If you want gold as part of your portfolio, there are several ways to go about acquiring gold. Below, we’ll go through five ways you can invest in gold and give you the information you need to decide the best one for you.
For many gold investors, there is no alternative to having physical metal in your personal possession. A variety of gold coins and bars are available from government mints and private sellers, and you can typically purchase them from coin dealers and other precious-metals retail specialists. For low commission, large purchases, you can buy one hundred ounce bars on the Comex and take physical delivery.
The biggest benefit to owning physical gold is that it cuts out the middleman. It doesn’t depend on another entity or intermediary to perform.
Absent an intermediary, physical ownership requires you to take personal responsibility for its safekeeping, which is something that isn’t possible for everyone.
For those who don’t wish, or cannot hold their gold directly, gold ETF’s offer direct exposure to the price of gold, without the need for physical possession. SPDR Gold Trust (GLD) has shares that represent a tiny bit less than one-tenth of an ounce of gold. The ETF owns and stores physical gold in warehouses to support the price of its shares.
The benefit of gold ETF’s are their liquidity. You can buy and sell multiple times per day when the stock market is open, and the transaction costs are typically much lower than when buying physical bullion.
However, some gold investors don’t like ETF’s because they are still a financial asset that give you no actual claim to the physical metal that the ETF owns, and therefore there is an intermediary between you and your gold. This intermediary is a potential weak link that could deprive you of your investment should things go sour.
If you want to have control over a lot of gold, futures contracts are a low-expense alternative. Gold futures contracts come in one hundred ounce bars worth north of $150,000 at today’s prices. However, to open a position, all you need is a much smaller initial margin investment, (currently $4,500) and you also have to maintain a minimum margin level. By only paying the minimum margin to purchase gold, you are given significant leverage to the price of gold. By using futures contracts, you get to control what is currently worth approximately $150,000 worth of gold for only a $4,500 initial investment.
The downside of buying futures is that leverage works both ways. You are also responsible for the losses up to the full value of the futures contract. If the price declines enough, you will be required to make additional cash deposits to cover losses.

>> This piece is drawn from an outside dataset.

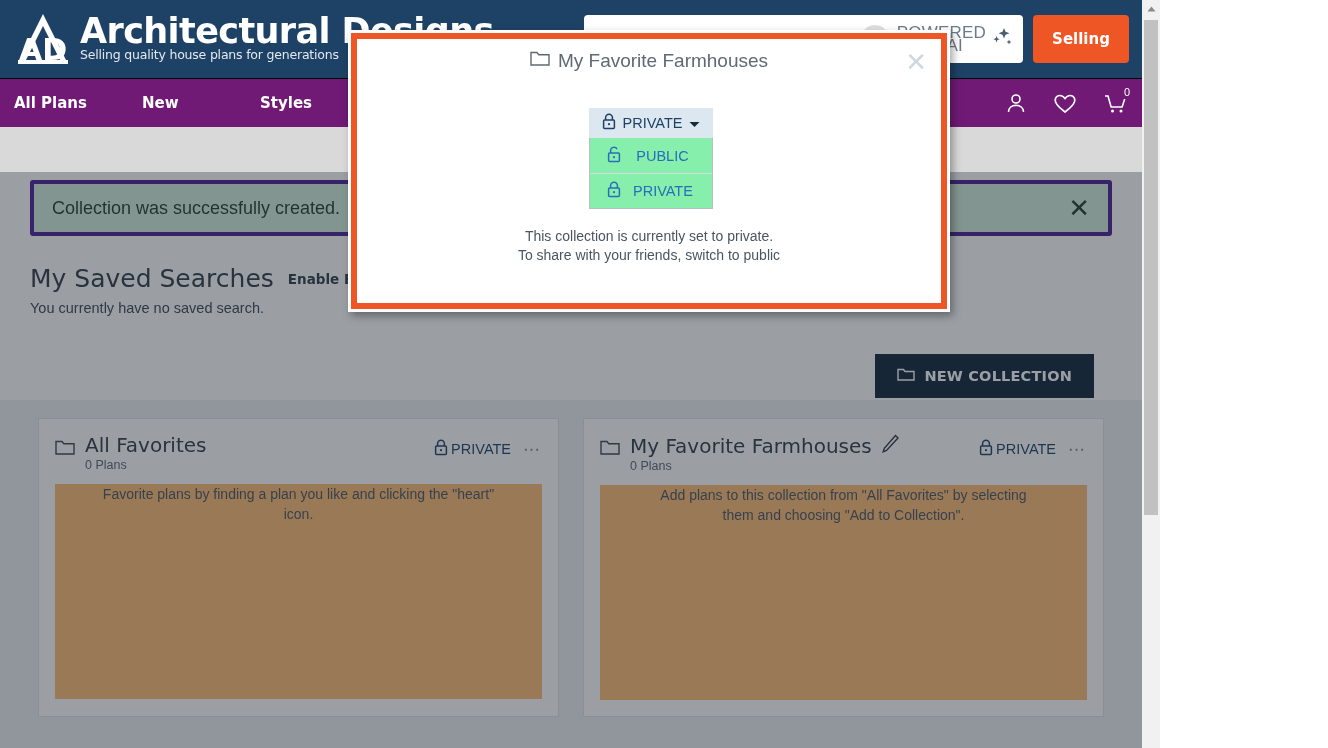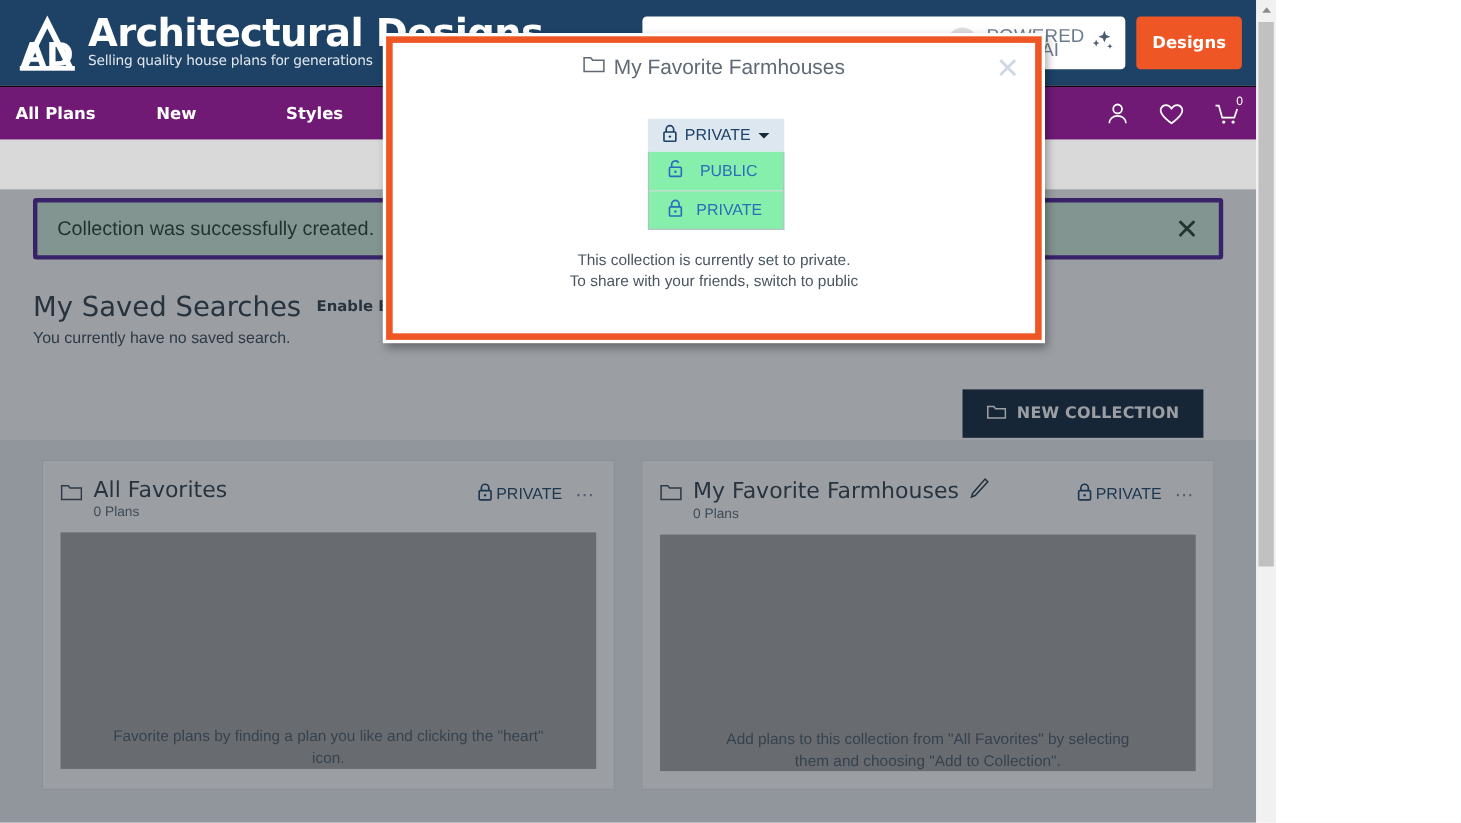"Designs" button.search-btn { text: Designs -> Selling }
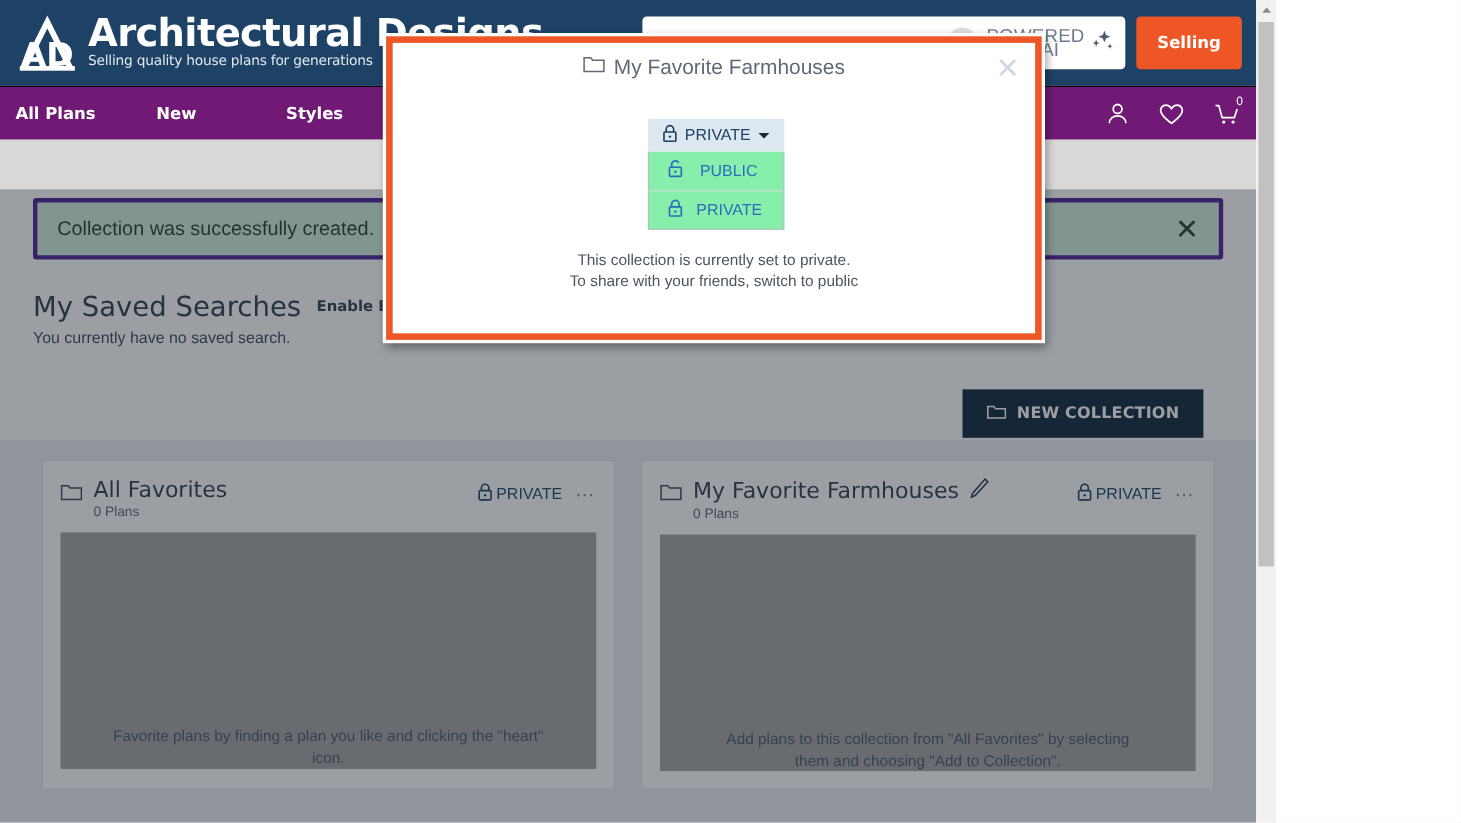"Favorite plans by finding a" .card-body { align-items: flex-end -> flex-start; background: #a3a3a3 -> #fdba74 }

While direct gold ownership has its advantages, the problem for some investors is that it doesn’t produce any income. This is where gold mining stocks enter the investment realm. Although gold mining stocks are active businesses that can rise and fall in value based on their own performance, their price is quite closely linked to the price of the commodity that they mine—gold.
While gold mining companies typically offer leverage to the price of gold, the leverage is not a fixed amount, and it is possible that the individual stocks that you purchase could decline even if gold is rising. This removes gold stocks from being a pure play on the price of gold.
Until recently, there was no way to earn interest on your gold holdings. Monetary Metals is set to change that by offering interest on gold, paid in gold. To make it work, you store you physical gold at a well known warehouse, and with your permission, Monetary Metals makes gold loans (with your gold) to businesses whose direct source of revenue is gold. Examples of businesses that may be interested in acquiring a gold loan from Monetary Metals are refiners, jewelers, and bullion suppliers.
Although gold loans offer interest, they are not without risk. As with every other method of ownership besides physical possession, there are intermediaries that you must rely on to make your investment whole. These intermediaries could potentially go bankrupt in difficult times.